In December, I moved off of WordPress to Jekyll. This is easy to do with GitHub Pages, but I wanted to self-host because keeping a SSL certificate was important to me. I followed Tim Owen’s sample had everything up and working well.
I faced two specific challenges, though.
- FTP and SSH uploads were blocked in several places where I normally work. That meant I needed to remember which files needed to be uploaded via cPanel every time I wanted to publish a post. I would often forget an image or have a broken link, which meant regenerating the entire site.
- Because SSH was blocked, I had to use a cron job to publish the post. I would set one up to run every 5 minutes while I was working to make sure the changes were correct. Then, I would delete the cron job.
The bigger issue was that building on the server duplicated the site files. So, I’d have a folder of all of my posts and assets (images, styles, etc) that would get copied into the live site. Instead of shrinking my server footprint, it was doubled. No good.
My next idea was to use git
, which is preinstalled on Reclaim shared hosting (which is awesome), to manage all of my files. But, I ran into the SSH problem again (HTTPS doesn’t work out of the box with git and setting it up is a headache). I also had problems tying the folder to the Reclaim location for some reason. So, that idea was out.
I continued to think about the problem and I finally landed on it: I wanted to keep all of my files on Reclaim when I really only needed the _site
directory. I can build it on my computer and then publish only the live components.
This introduced another problem: it’s more complicated than just uploading the new post. The _site
directory is changed and paginated with each build, so all of the relative links have the potential to change. How would I limit my upload to the site directory without needed to build on the server?
It turns out that you can pull single directories from a GitHub repo online. The key is only checking out the directory you want.

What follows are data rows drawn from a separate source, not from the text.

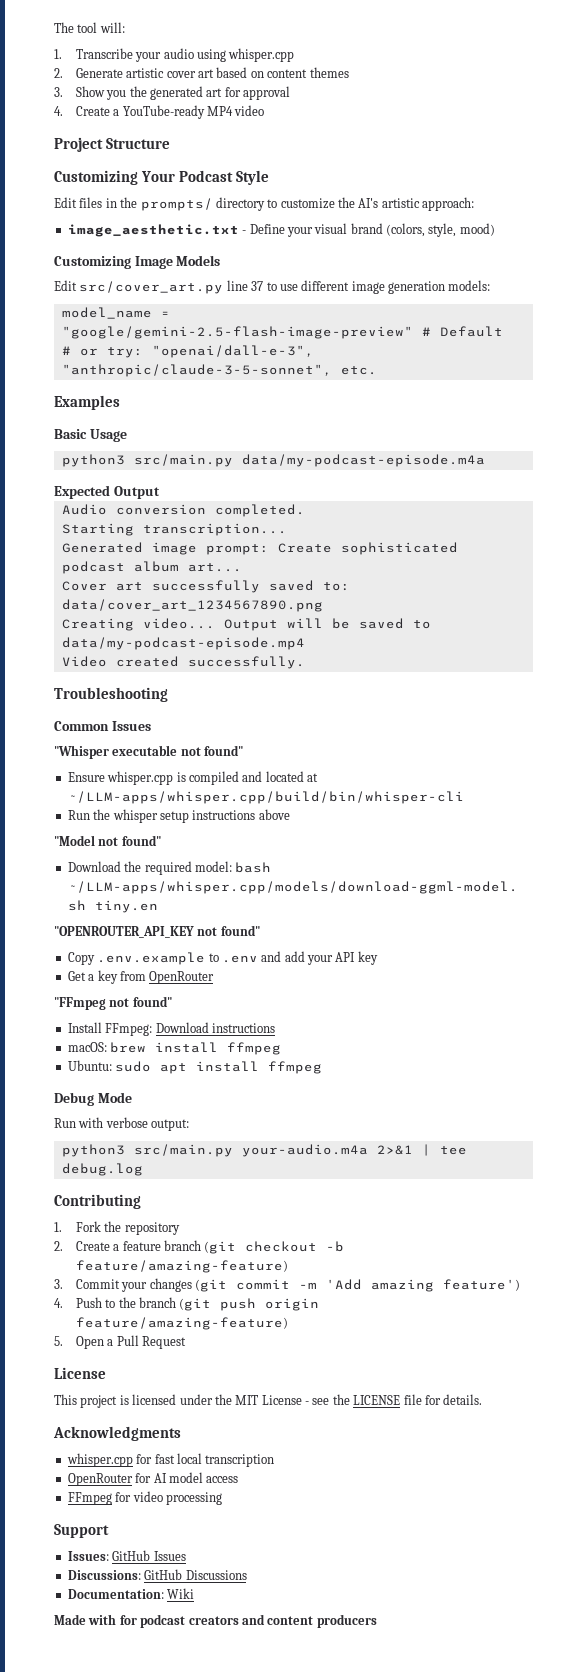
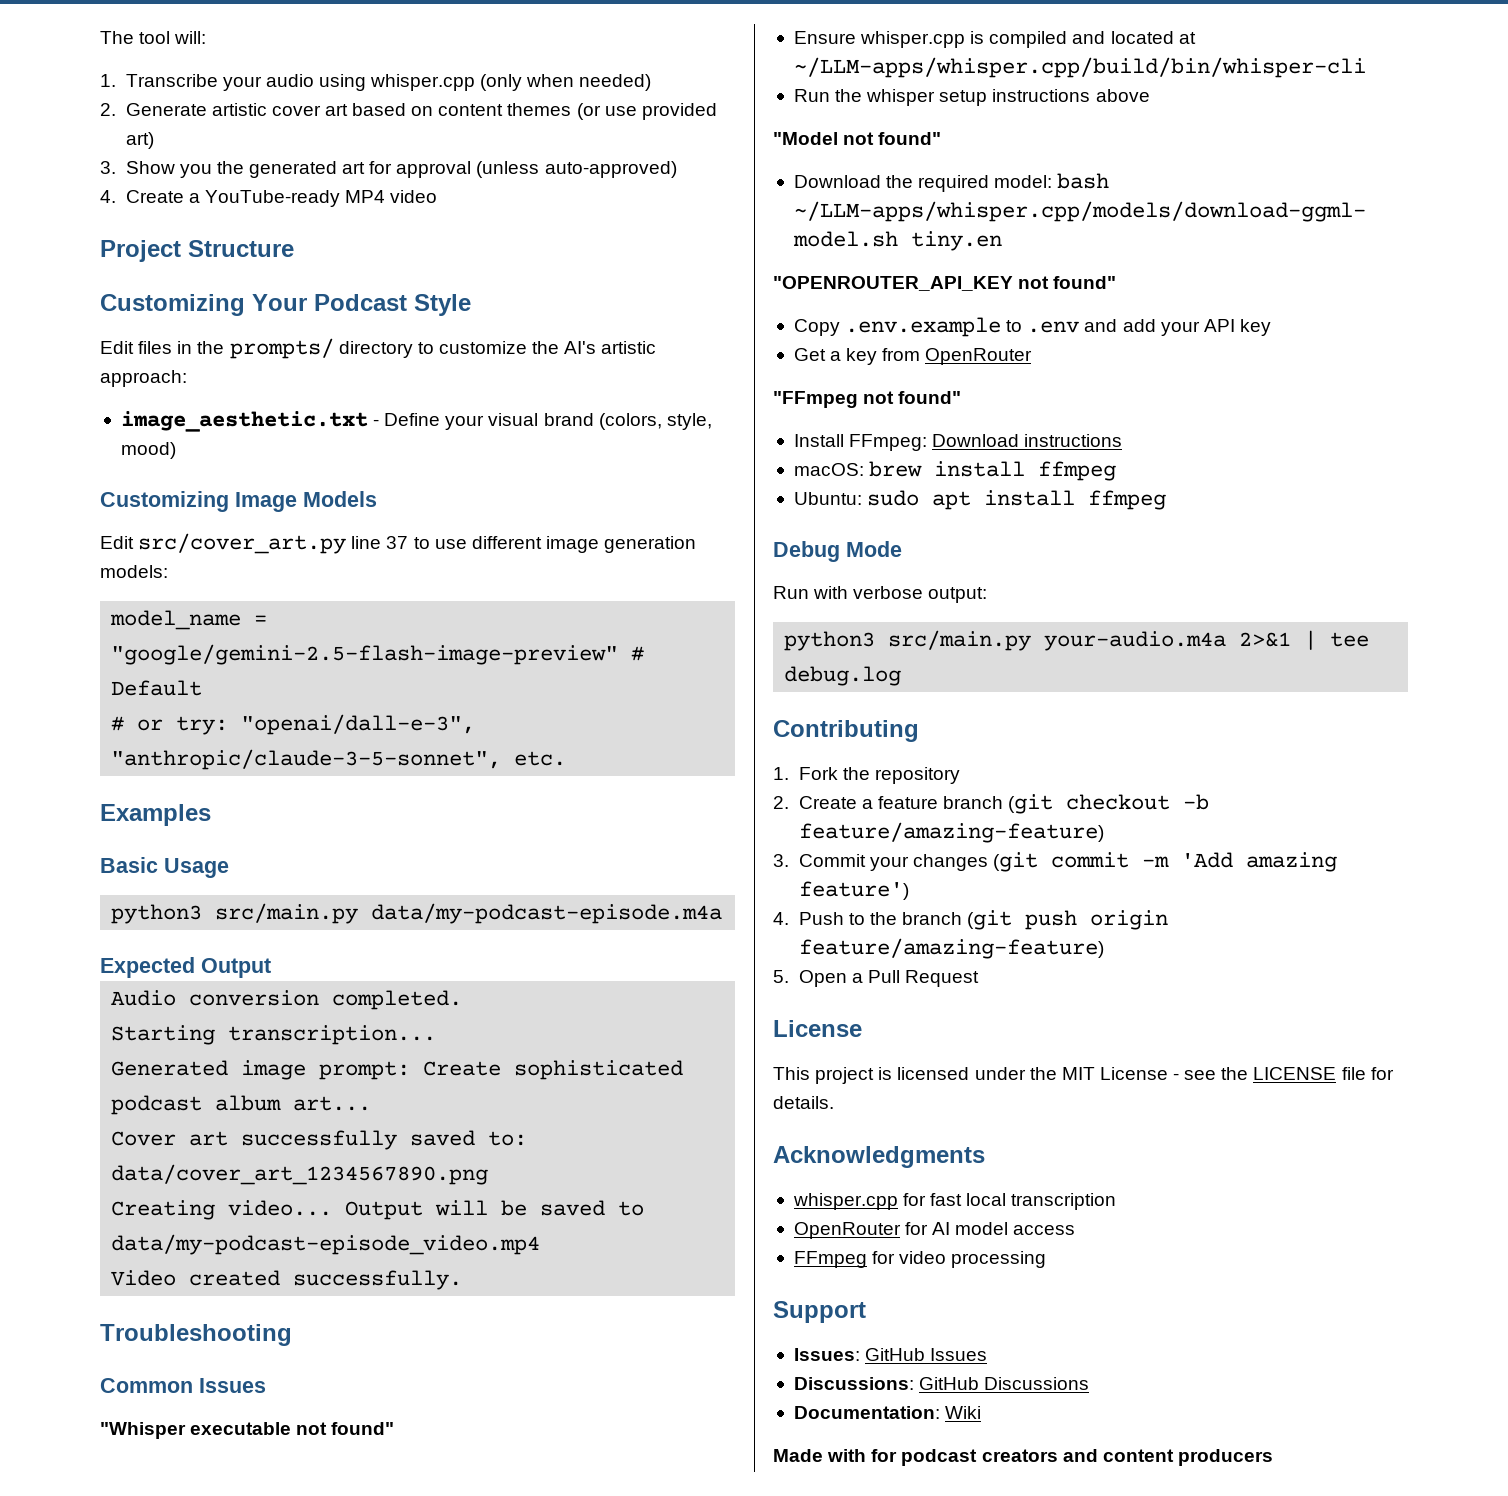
- 1. Transcribe your audio using whisper.cpp
+ 1. Transcribe your audio using whisper.cpp (only when needed)
- 2. Generate artistic cover art based on content themes
+ 2. Generate artistic cover art based on content themes (or use provided art)
- 3. Show you the generated art for approval
+ 3. Show you the generated art for approval (unless auto-approved)
- Output will be saved to data/my-podcast-episode.mp4
+ Output will be saved to data/my-podcast-episode_video.mp4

Instead of using git pull
to fetch and merge everything, you break it down into several steps.
- Set up an empty repository using
git init
. - Assign a remote repo via url using
git remote add
. So, mine is callednodes-site
and maps tohttps://github.com/bennettscience/nodes.git
. - Fetch the entire project with
git fetch nodes-site
. This finds and maps the entire project to git but doesn’t actually add any files yet. - Check out a single folder with
git checkout nodes-site/master -- _site
. This creates a read-only directory!
I don’t need to write any files on the server…I do all of that on the computer. This step just grabs what’s been published to the Github repo and displays it as a live page on blog.ohheybrian.com.
Here’s my new process:
- Write and build the site on the computer. It runs faster, no need for the Internet.
- Use
git
to track all of the changes and push it up to GitHub. All of the files are public already through the blog, so I don’t care that it’s available publicly there, too. In fact, it serves as a nice backup in case I really bork something up. - Write the steps above as a cron job to pull the
_site
directory in a couple times per day. If nothing changes, no new files are copied over. If there’s been a new post, that’s reflected in Git and the entire directory restructures with the changes.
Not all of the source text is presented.